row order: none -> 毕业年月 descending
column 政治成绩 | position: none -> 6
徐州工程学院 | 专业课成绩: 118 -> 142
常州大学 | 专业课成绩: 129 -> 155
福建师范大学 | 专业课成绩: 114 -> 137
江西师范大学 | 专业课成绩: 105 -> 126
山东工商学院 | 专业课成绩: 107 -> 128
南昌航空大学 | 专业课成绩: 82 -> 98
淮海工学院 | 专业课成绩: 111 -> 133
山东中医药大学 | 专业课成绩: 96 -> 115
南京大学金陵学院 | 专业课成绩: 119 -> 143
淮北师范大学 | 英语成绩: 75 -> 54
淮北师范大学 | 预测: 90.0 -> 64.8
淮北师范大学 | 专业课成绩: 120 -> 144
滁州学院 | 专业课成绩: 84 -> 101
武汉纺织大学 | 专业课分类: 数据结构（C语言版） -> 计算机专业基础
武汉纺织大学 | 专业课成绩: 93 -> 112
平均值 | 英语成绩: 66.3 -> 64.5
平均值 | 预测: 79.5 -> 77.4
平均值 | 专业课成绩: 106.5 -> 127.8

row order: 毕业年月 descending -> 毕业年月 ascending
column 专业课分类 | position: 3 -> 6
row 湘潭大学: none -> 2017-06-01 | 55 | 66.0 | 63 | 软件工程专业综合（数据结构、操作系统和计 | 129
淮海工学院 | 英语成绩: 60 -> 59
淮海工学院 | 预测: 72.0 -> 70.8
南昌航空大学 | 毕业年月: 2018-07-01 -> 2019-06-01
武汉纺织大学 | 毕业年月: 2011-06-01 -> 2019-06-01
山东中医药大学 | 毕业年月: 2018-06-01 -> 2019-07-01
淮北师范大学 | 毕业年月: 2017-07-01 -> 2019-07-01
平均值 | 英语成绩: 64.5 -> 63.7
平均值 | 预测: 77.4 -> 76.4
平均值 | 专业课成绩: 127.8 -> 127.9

______

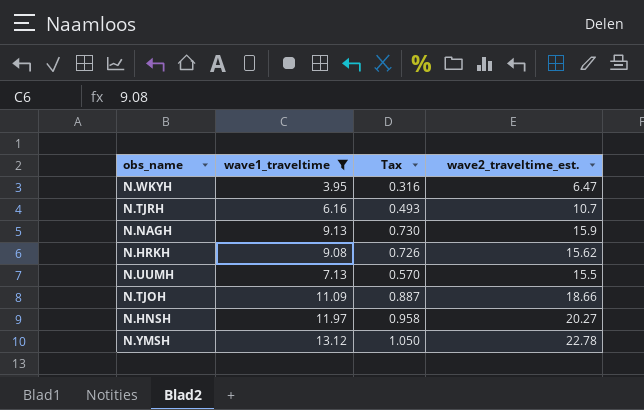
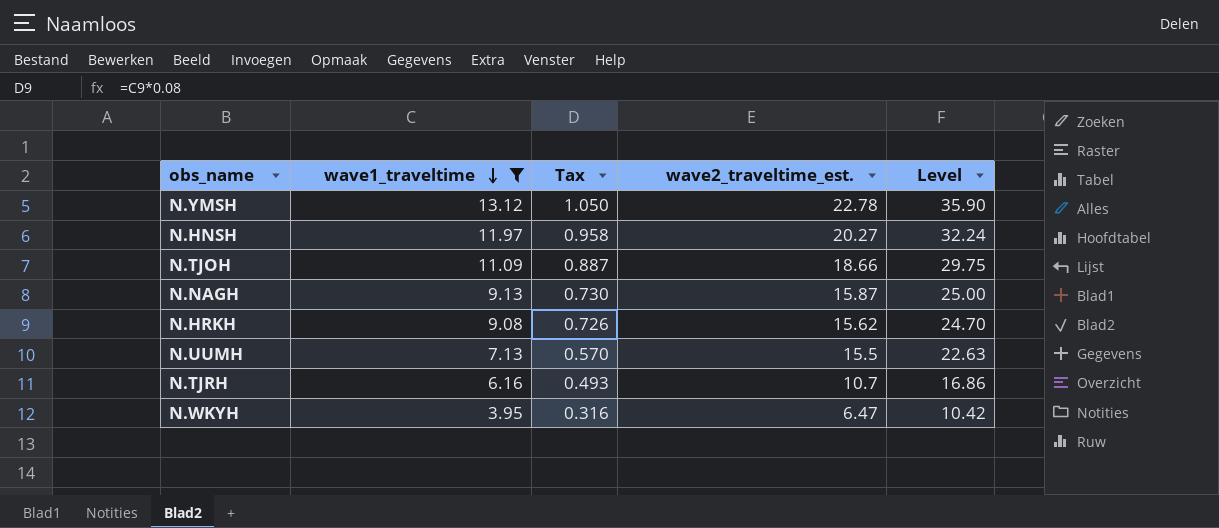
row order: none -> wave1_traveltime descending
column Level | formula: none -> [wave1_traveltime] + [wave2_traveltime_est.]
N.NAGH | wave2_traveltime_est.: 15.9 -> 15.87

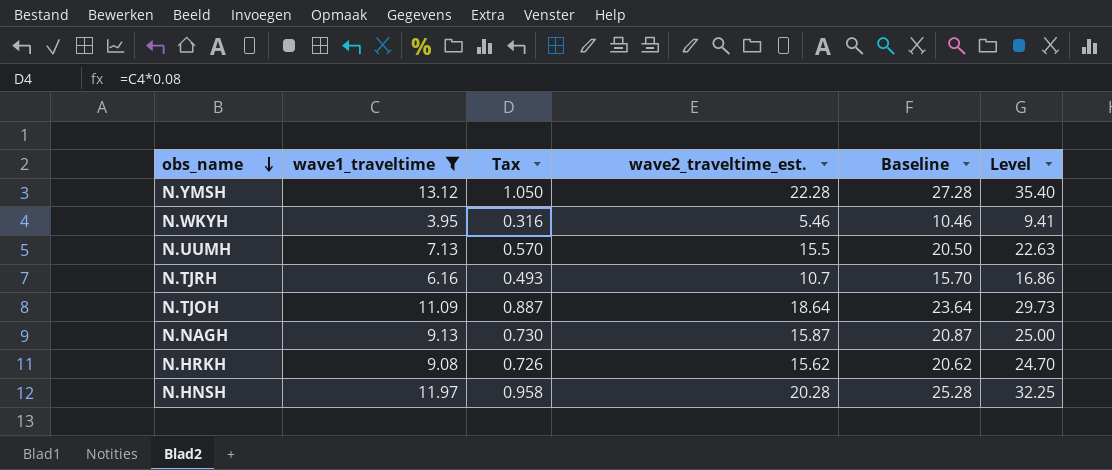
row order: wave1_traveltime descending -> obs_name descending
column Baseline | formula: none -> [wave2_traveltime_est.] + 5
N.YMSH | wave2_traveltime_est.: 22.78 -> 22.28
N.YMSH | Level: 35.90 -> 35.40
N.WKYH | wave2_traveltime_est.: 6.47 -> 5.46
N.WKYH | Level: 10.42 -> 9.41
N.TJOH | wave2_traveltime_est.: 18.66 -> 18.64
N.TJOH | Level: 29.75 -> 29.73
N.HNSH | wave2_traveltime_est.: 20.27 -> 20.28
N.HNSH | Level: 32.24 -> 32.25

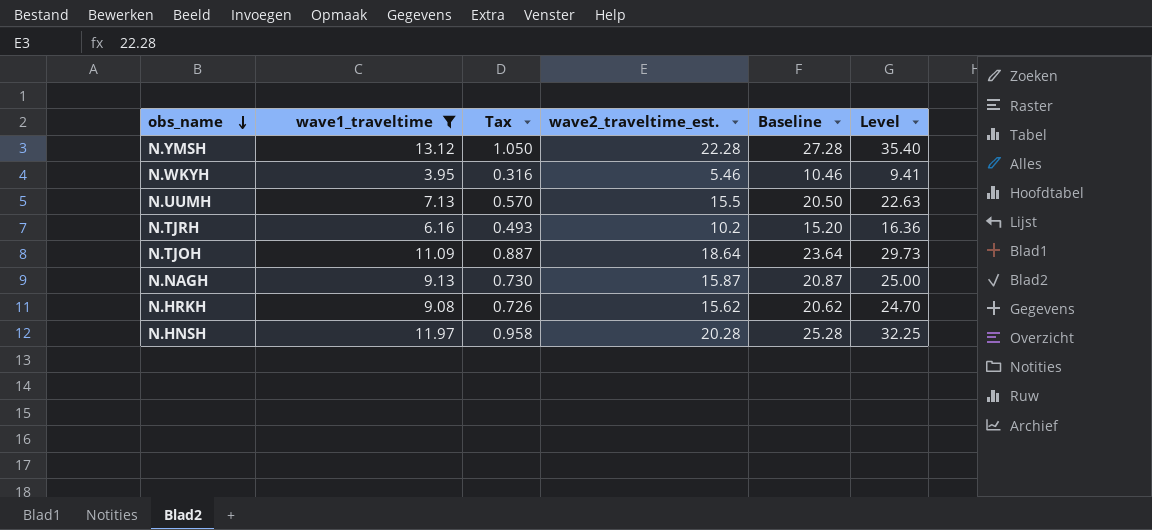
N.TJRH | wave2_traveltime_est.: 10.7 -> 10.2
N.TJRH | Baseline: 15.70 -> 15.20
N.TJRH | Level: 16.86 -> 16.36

______

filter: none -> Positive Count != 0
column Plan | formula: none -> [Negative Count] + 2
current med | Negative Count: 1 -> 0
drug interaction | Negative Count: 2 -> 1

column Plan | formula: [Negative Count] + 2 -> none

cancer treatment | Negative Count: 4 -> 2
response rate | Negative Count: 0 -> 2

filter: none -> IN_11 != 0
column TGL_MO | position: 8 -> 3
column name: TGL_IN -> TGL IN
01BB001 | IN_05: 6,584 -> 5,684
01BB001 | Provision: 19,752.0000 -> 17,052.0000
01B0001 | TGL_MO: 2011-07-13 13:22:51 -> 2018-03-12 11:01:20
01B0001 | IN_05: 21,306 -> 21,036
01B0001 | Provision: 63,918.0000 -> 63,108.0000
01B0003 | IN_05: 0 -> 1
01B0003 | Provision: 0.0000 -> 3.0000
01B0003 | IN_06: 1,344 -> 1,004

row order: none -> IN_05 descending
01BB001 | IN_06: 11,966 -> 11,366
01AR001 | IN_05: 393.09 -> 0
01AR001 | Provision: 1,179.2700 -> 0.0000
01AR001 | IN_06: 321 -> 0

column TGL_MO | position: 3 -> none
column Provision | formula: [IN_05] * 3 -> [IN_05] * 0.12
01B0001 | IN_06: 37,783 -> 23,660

______

**What you should do**
Taking the records above, retype every line from the one with "drug interaction | Negative Count: 2 -> 1" down to the one with "01B0001 | IN_06: 37,783 -> 23,660", exactly and with nothing else.

**Written answer**
drug interaction | Negative Count: 2 -> 1

column Plan | formula: [Negative Count] + 2 -> none

cancer treatment | Negative Count: 4 -> 2
response rate | Negative Count: 0 -> 2

filter: none -> IN_11 != 0
column TGL_MO | position: 8 -> 3
column name: TGL_IN -> TGL IN
01BB001 | IN_05: 6,584 -> 5,684
01BB001 | Provision: 19,752.0000 -> 17,052.0000
01B0001 | TGL_MO: 2011-07-13 13:22:51 -> 2018-03-12 11:01:20
01B0001 | IN_05: 21,306 -> 21,036
01B0001 | Provision: 63,918.0000 -> 63,108.0000
01B0003 | IN_05: 0 -> 1
01B0003 | Provision: 0.0000 -> 3.0000
01B0003 | IN_06: 1,344 -> 1,004

row order: none -> IN_05 descending
01BB001 | IN_06: 11,966 -> 11,366
01AR001 | IN_05: 393.09 -> 0
01AR001 | Provision: 1,179.2700 -> 0.0000
01AR001 | IN_06: 321 -> 0

column TGL_MO | position: 3 -> none
column Provision | formula: [IN_05] * 3 -> [IN_05] * 0.12
01B0001 | IN_06: 37,783 -> 23,660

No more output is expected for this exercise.